- **Assignment**
Return the entries below in their exact form, leaving the pictures out.

- **Items from a data source**
▼

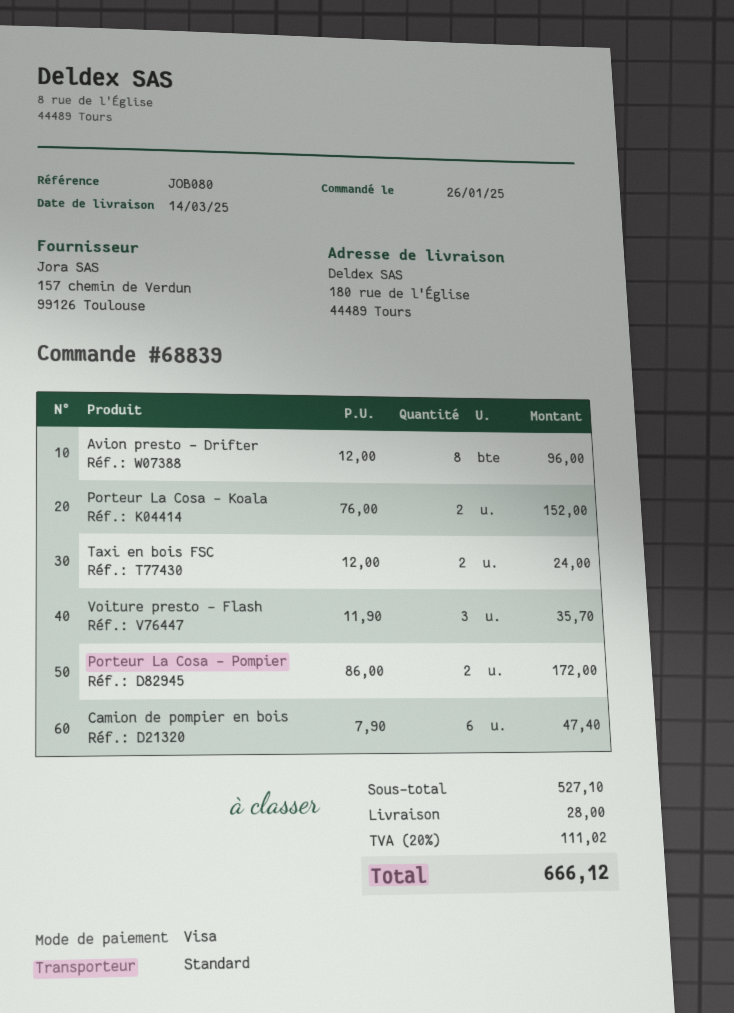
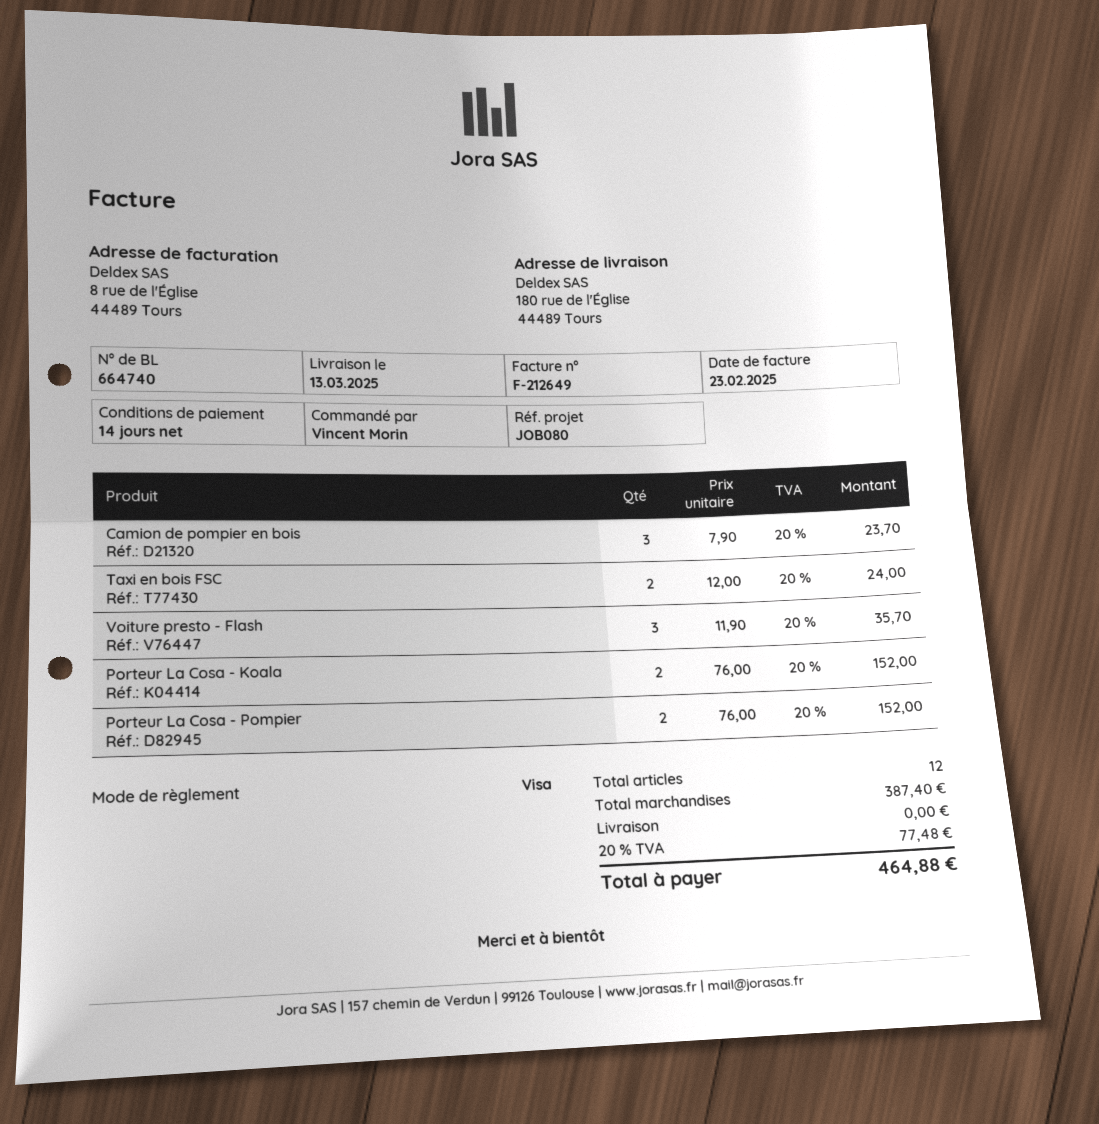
delivery date: 2025-03-14 -> 2025-03-13
Avion presto - Drifter: 8 x 12.00 = 96.00 -> none
Porteur La Cosa - Pompier: 2 x 86.00 = 172.00 -> 2 x 76.00 = 152.00
Camion de pompier en bois: 6 x 7.90 = 47.40 -> 3 x 7.90 = 23.70
subtotal: 527.10 -> 387.40
shipping: 28.00 -> 0.00
tax: 20% = 111.02 -> 20% = 77.48
total: 666.12 -> 464.88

▲

- **Written solution**
delivery date: 2025-03-14 -> 2025-03-13
Avion presto - Drifter: 8 x 12.00 = 96.00 -> none
Porteur La Cosa - Pompier: 2 x 86.00 = 172.00 -> 2 x 76.00 = 152.00
Camion de pompier en bois: 6 x 7.90 = 47.40 -> 3 x 7.90 = 23.70
subtotal: 527.10 -> 387.40
shipping: 28.00 -> 0.00
tax: 20% = 111.02 -> 20% = 77.48
total: 666.12 -> 464.88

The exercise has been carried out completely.